The Nikandre Statue was excavated at the Temple of Artemis on Delos. Its inscription indicates that it was dedicated by Nikandre, often presumed to be a priestess of Artemis, possibly on the occasion of her marriage and exit from her post as priestess. The statue is of a woman slightly larger than life size, about 1.75m or 5’9″ tall, and very flat. The carving on the front and the back of the statue is equally detailed, which might indicate placement in the center of a space where it could be seen from all directions. The woman is sculpted in the Daedelic style, with stylized hair and a “flat-topped, U-shaped face” (Shapiro, 271). It is impossible to see with any clarity what the particular facial features were, since they have been badly eroded, but it is not difficult to imagine her with the same severe expression that characterized other Daedelic females, like the contemporary “Lady of Auxerre” from Crete. The statue shares several characteristics with the kourai that come after: a rigid position, very carefully styled hair, and hands positioned stiffly at the sides.
The dedication on the statue’s left side reads:
Nikandre dedicated me to the far-shooter, pourer of arrows,
The excellent daughter of Deinodikes of Naxos, the sister of Deionomenes,
And [now?] the wife of Phraxos.
Although Nikandre is identified as the individual nominally dedicating the offering, it is not entirely clear who the statue represents: Artemis, Nikandre herself, or a generic female kore form such as those that follow after. If the statute is meant to represent Nikandre personally, then the inscription, while brief, says much more about the purpose of the statue than just the occasion of its dedication (Nikandre’s marriage). The first line of the inscription describes Artemis, which is standard at the time, but the next line describes Nikandre in just one word, “excellence” (Day 69). Following this is the identification of the male members of her immediate family: her father, her brother, and her husband.

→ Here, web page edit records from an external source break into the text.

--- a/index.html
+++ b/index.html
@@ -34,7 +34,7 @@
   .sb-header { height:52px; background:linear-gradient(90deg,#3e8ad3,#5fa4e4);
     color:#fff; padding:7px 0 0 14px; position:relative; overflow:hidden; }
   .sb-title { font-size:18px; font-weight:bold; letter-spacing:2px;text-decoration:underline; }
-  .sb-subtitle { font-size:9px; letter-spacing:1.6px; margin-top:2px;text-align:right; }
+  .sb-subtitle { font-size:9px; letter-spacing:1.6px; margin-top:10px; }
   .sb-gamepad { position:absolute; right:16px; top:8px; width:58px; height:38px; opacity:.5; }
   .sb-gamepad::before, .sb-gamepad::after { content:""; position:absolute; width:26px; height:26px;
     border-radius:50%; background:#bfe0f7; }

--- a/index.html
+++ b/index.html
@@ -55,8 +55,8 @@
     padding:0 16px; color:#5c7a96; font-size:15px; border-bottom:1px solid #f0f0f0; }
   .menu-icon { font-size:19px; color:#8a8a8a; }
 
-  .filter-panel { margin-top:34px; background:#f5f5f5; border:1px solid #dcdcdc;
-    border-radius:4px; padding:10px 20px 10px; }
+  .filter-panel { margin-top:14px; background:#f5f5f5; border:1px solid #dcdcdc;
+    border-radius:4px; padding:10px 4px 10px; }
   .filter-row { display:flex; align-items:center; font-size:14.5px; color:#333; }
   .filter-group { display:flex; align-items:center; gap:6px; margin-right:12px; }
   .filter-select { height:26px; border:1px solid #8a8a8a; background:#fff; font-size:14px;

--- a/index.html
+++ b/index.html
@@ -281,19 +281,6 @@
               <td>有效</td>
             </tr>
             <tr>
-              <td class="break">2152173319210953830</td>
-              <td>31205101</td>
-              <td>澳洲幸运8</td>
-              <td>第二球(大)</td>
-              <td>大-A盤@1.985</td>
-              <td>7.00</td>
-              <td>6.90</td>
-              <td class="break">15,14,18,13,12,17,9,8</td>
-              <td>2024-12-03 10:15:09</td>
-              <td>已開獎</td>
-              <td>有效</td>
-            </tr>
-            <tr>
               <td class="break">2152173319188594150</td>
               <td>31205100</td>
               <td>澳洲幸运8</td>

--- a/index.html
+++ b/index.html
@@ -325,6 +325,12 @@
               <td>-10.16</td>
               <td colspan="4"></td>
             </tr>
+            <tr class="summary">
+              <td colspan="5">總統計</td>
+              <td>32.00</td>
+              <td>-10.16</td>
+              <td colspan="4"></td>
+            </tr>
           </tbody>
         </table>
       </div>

While the inclusion of her husband’s name might seem normal if the dedication is, in fact, prompted by recent marriage, the listing of her father and brother, and particularly the description of her as the “excellent daughter” of Deinodikes, should make us pause. While the statue purports itself to be dedicated by Nikandre, it is likely that the men listed after her had substantially more say in its creation. “The over life-sized marble kore, richly dressed,is a consummate display of their wealth and status,” Day writes (69).
This concern for the status of the family and its connection to the status of the individual are particularly significant in light of the fact that the Nikandre statue is one of the earliest known marble kore. Despite this, it shares immediately recognizable features with the kourai that follow in the next century. Kalokagathia, represented by these females, is closely associated with the idea of good family, and the ties between individual and family that are presented in the Nikandre statue are continually alluded to in later years, both directly and indirectly. Portrayals of beautiful young, graceful, noble young women are meant to reflect well on their noble families. Additionally, during the Archaic period there were numerous attempts to clamp down on displays of aristocratic wealth and status, such as Solon’s legislation restricting funerary practices, and restrictions on victor statues at Olympia, which also tended to extol the athlete in the context of their family (Day 70). Considering these circumstances, the propagation of the idea of “kalokagathia” was a means not only of celebrating beautiful young men and women, but also of discreetly boosting their families alongside them.
Shapiro, H. A. The Cambridge Companion to Archaic Greece. Cambridge: Cambridge University Press, 2007. (271)
Day, Joseph W. “Interactive Offerings: Early Greek Dedicatory Epigrams and Ritual,” Harvard Studies in Classical Philology, 96 (1994): 37-74.